When I try in pyspark to do a simple read from spark 2.1.1 to elasticsearch 2.4 via the elasticsearch-spark connector 5.1.2 (ES_READ_FIELD_EXCLUDE and ES_READ_FIELD_AS_ARRAY_INCLUDE are environment variables, the rest are variables that are passed as arguments to my reading function or contained in self object):
df = spark.read.format("org.elasticsearch.spark.sql") \
.option("es.net.proxy.http.host", self.server) \
.option("es.net.proxy.http.port", self.port) \
.option("es.net.http.auth.user", self.username) \
.option("es.net.http.auth.pass", self.password) \
.option("es.net.proxy.http.user", self.username) \
.option("es.net.proxy.http.pass", self.password) \
.option("query", qparam) \
.option("pushdown", "true") \
.option("es.read.field.exclude",ES_READ_FIELD_EXCLUDE) \
.option("es.read.field.as.array.include",ES_READ_FIELD_AS_ARRAY_INCLUDE) \
.load(self.index) \
.limit(limit) \
.select(*fields) \
.withColumn("id", monotonically_increasing_id())

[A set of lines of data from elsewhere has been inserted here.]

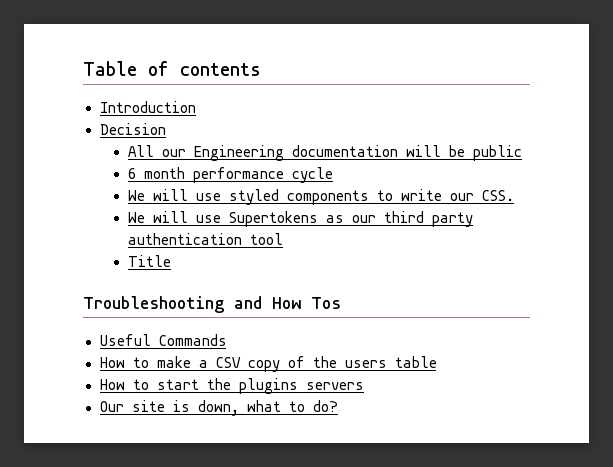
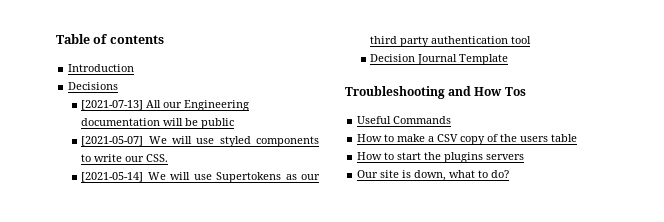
- Decision
- All our Engineering documentation will be public
+ Decisions
+ [2021-07-13] All our Engineering documentation will be public
- 6 month performance cycle
- We will use styled components to write our CSS.
+ [2021-05-07] We will use styled components to write our CSS.
- We will use Supertokens as our third party authentication tool
+ [2021-05-14] We will use Supertokens as our third party authentication tool
- Title
+ Decision Journal Template

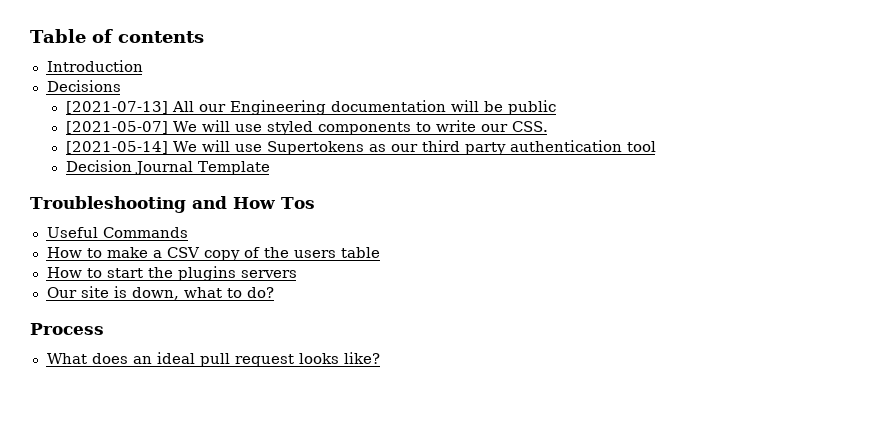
+ Process
+ What does an ideal pull request looks like?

I'm getting this ClassCastException error (from Double to Long):
WARN scheduler.TaskSetManager: Lost task 42.0 in stage ...: java.lang.ClassCastException: java.lang.Double cannot be cast to java.lang.Long
at scala.runtime.BoxesRunTime.unboxToLong(BoxesRunTime.java:105) ...
The strange thing is that sometimes it works, sometimes not. I suspect that reading data with NULL values or data that have no content for some fields causes the problem but it's only an hypothesis, I'm maybe wrong.
Is there a way to better trace the error, I don't know where to look at.